Master the Art of Drying Flowers
Flowers brighten homes and complete special events. They bring joy and beauty to our lives. Sadly, these fleeting darlings don't last forever. But we've found a way to extend the life of flowers and greenery. Drying flowers is the best way to preserve them. It's not a new concept, but it's also not a one size fits all method. Finding the dos and don'ts of properly drying flowers takes trial and error, but anyone can succeed at drying flowers with our advice.
Step 1: Let your flowers fully bloom, especially roses. The flower will be ready to dry when you grasp the entire flower, and it feels like a marshmallow. Unfortunately, if the petals have begun to shed, they are too far gone to start the drying process. When choosing your flowers, remember certain types, like scabiosa, lilies, and hydrangeas, will not retain their original beauty when dried. More delicate flowers shrivel into something less appealing than a dried rose, carnation, or eucalyptus.
The flowers above appear damaged and old, with brown around the edges. This occurred while waiting for them to open up completely. But once dried, it's unnoticeable.

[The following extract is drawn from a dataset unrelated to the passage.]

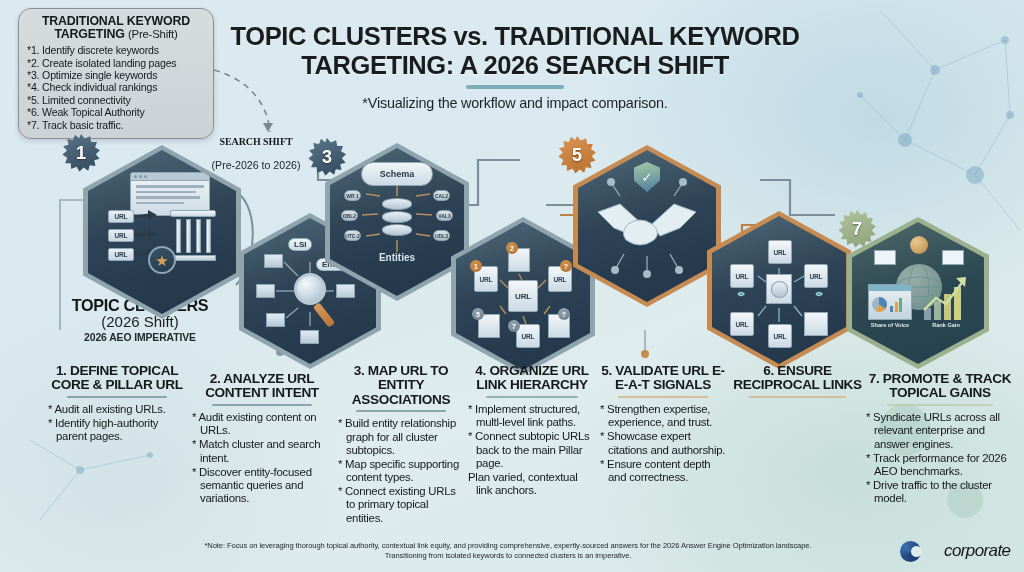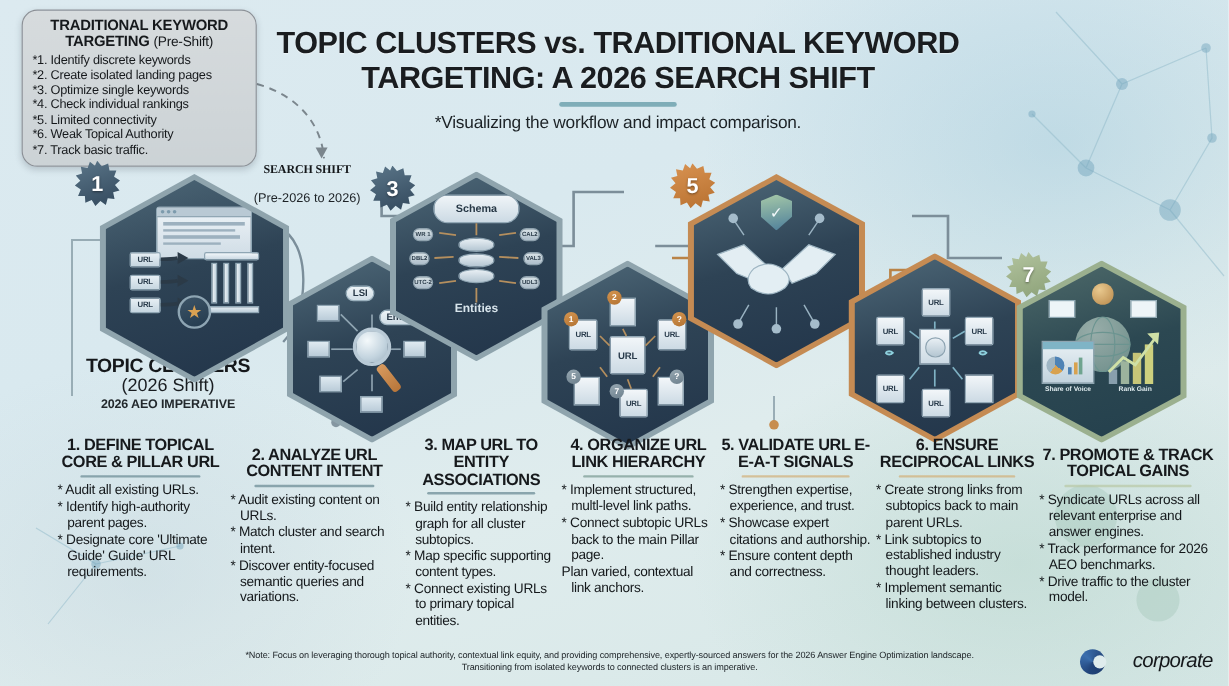"* Create strong links from" ul { html: <ul> <li>* Create strong links from subtopics back to main parent URLs.</li> <li>* Link subtopics to established industry thought leaders.</li> <li>* Implement semantic linking between clusters.</li> </ul> -> none }
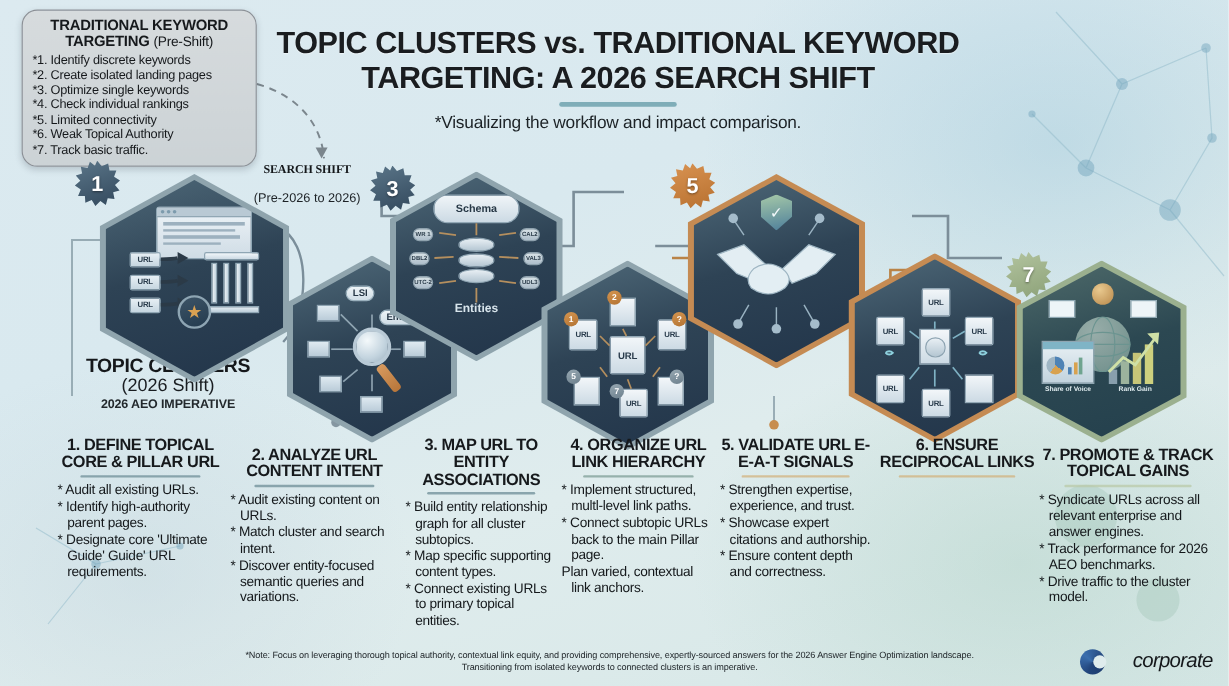"* Designate core 'Ultimate Guide'" li { html: <li>* Designate core 'Ultimate Guide' Guide' URL requirements.</li> -> none }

Step 2: Bunch the stems with a rubber band and hang them upside down. This assures that the blooms won't try to open anymore and shed petals. Keep the flowers away from surfaces for full, round, dried flowers instead of flat edges.
Step 3: Give them a month to dry out completely. One of our DIY brides shared the tip for drying flowers quickly in a microwave.
Step 4: Coat your flowers in hairspray to prevent petal shedding.
Now they're ready to arrange! Keep all dried flowers for a fall or rustic wedding. Mix dried and fresh together for a bohemian style.
Learning about drying flowers is a gratifying, economical, and environmentally friendly way to breathe a second life into your flowers and greenery. We loved reading about Kayla’s dreamy DIY minimony at an Airbnb. She learned about drying flowers, and the results were gorgeous. Read more about Kayla's wedding using FiftyFlowers!
We look forward to seeing your own drying flower experiments, so be sure to tag @FiftyFlowers on Instagram for us to enjoy and share with our community!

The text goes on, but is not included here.